She has improved but the trama is so embedded it will likely take a lifetime to overcome. I am so very proud of how much progress she has made but its hard being so small in a world of big noises.

As far as the therapist, she never called me back. She's also not been in her office all week. Not sure if she could have been on vacation or what but you'd think her machine would have said if she was away. Maybe she just doesn't work with dogs. I'm kind of disappointed that she didn't even return my call...especially since we work in the same building. I plan to call her one more time next week just to give her the benefit of the doubt.


----------



## valreegrl (Nov 11, 2009)

My Mom is a Reiki Master/Teacher and has been providing Reiki to Timber since we got him. 
He absolutely loves it and seeks it out whenever she walks in the door. 

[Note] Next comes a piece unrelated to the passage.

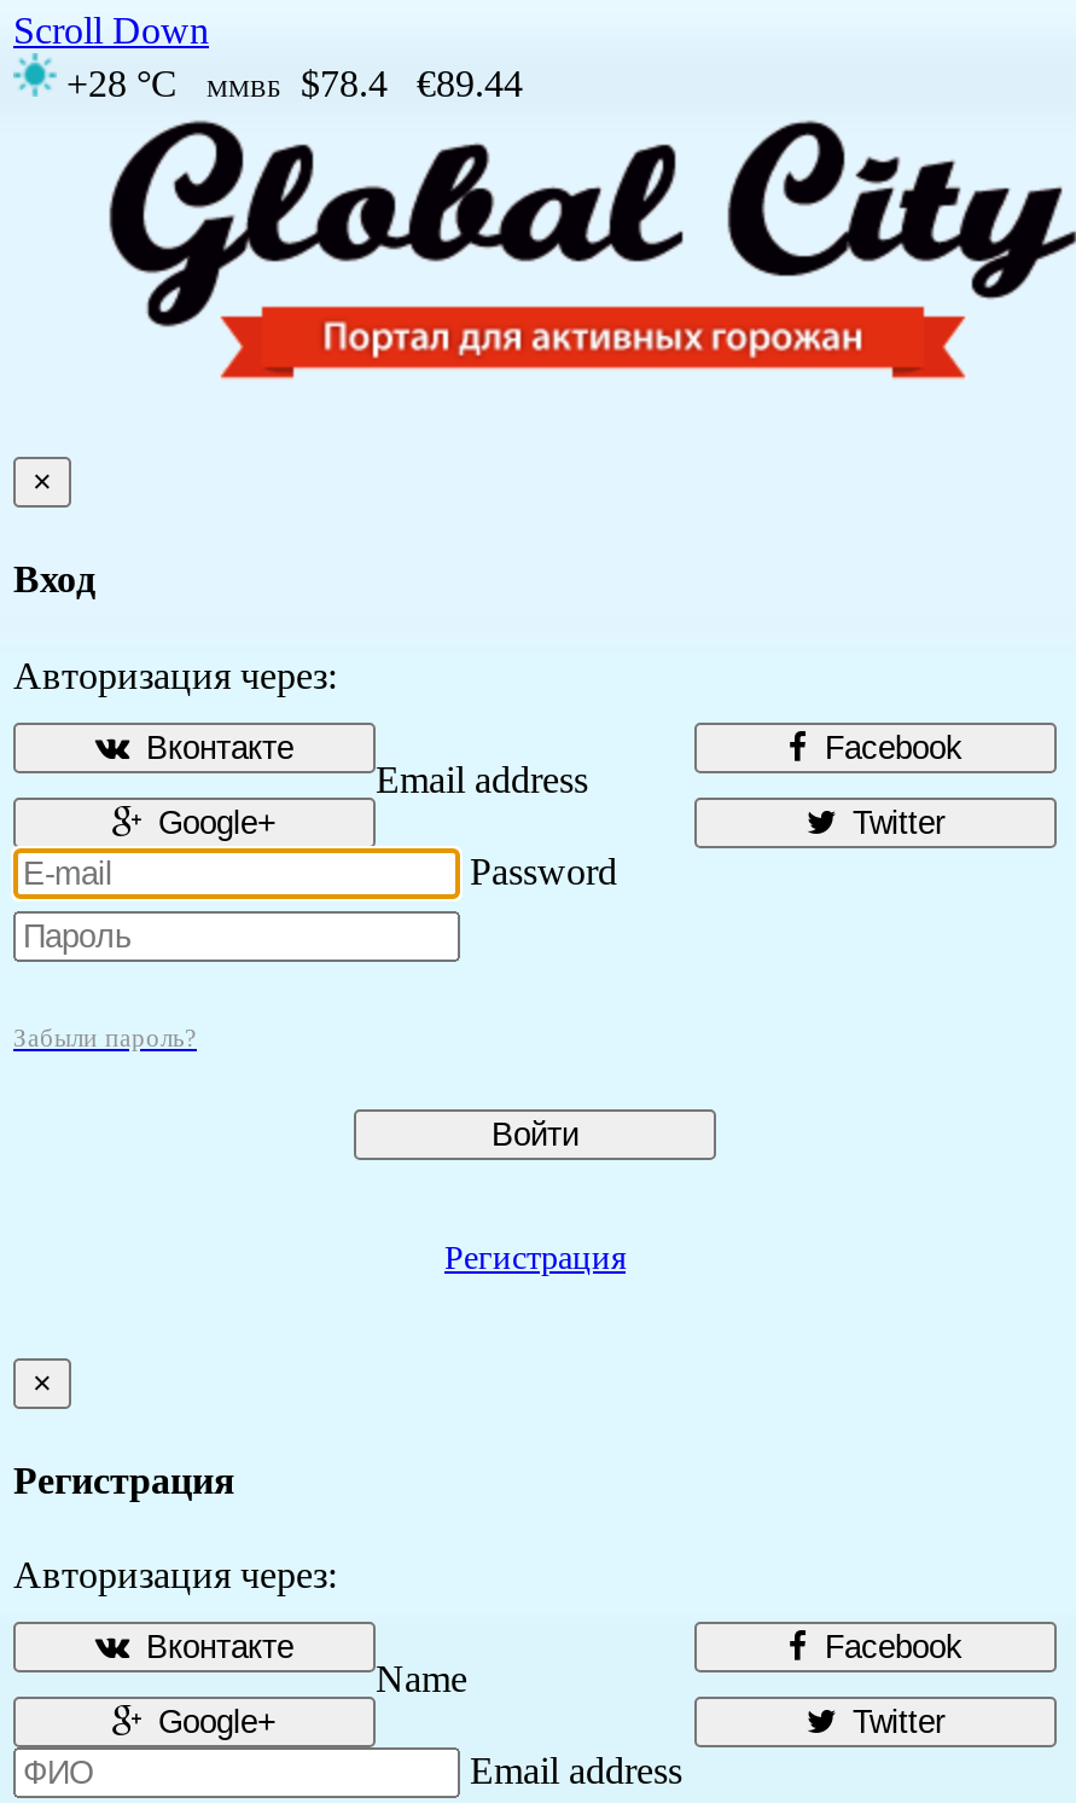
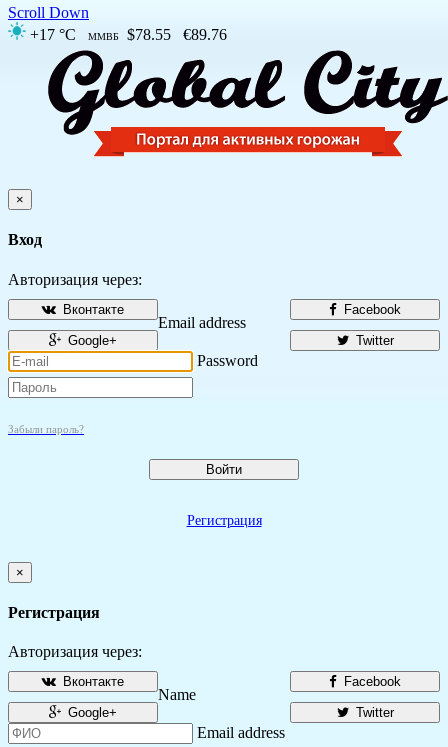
[57,63,178,104] +28 °C -> [26,26,76,43] +17 °C
[207,63,523,104] ММВБ $78.4 €89.44 -> [88,26,227,43] ММВБ $78.55 €89.76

He came to us with HOD (inflammation of the long bone/front leg) and was in a great deal of pain. We managed that pain often with Reiki with great results.


----------



## Briarwoodpups (Feb 20, 2007)

I haven't read the whole thread, but this caught my eye. I know a woman who works with Dr. Bradley Nelson's systems the Emotion code and the Body Code. And the basic premise is that the experience might have created intense emotional reactions which could have resulted in trapped energetic emotions that need to be released. I've seen the system work miracles and while my friend is still working on her certification, she is dirt cheap if you're interested. Normal sessions cost $97 each, but she is running two for $25 while she accumulates her documentation. I've worked with her on a few cases with reiki and animal communication after she has released the emotions and I've been impressed enough to buy a book on it myself  Email me if you'd like more info because I won't be watching the boards. [email protected]

jayne



shilohsmom said:


> Yes, we do have crates. I haven't used them in ages. In Shoshi's case I wouldn't use a crate as I think most of this stems from a time when she was in her crate.
> 
> When she was young and durning a critial part in her development, I left her and her brother in a crate when I went to work. This was fine until the days I had the roof replaced to the house. Believe you me, in kills me to think of the terror she must have felt and the fact that I left her as I did....the truth is it never dawned on me that it would be a problem. Well, as part of replacing the roof it was necessary to tear the other three roofs off the house to get down to wood. The noise in the house and being trapped and out of control of her enviorment left her deeply scared.
> 
> ...


----------



## Briarwoodpups (Feb 20, 2007)

Ok - I went back and just glanced through the thread and I see that you are looking for some reiki. I still believe that the emotion code work would do better for this situation, but because reiki is not limited by time or distance, I will send some reiki now for Soshi.


----------



## Briarwoodpups (Feb 20, 2007)

Miss Soshi wasn't too sure about the reiki last night at first. She was a bit suspiscious of this total stranger approaching her out of the blue. But we always ask permission, and reiki can do no harm, and it will not go to the soul who does not want it. But once it started flowing a bit, she kind of liked it, so then it flowed more solidly. I did not get feedback on how it helped her (reiki will go where it's needed most, and that could be phsyical, emotional, or situational), but I would suspect it was just kind of an introductory, all over, physical effect. Getting her feet wet, so to speak. You might find her asking for a bit more of that stuff 




Briarwoodpups said:


> Ok - I went back and just glanced through the thread and I see that you are looking for some reiki. I still believe that the emotion code work would do better for this situation, but because reiki is not limited by time or distance, I will send some reiki now for Soshi.


----------



## kshort (Jun 4, 2004)

Rosa,
I had Reiki done on Murph. Being the stubborn old gal that she is, she wasn't real forthcoming or accepting of the process. However, I found out two very important things. 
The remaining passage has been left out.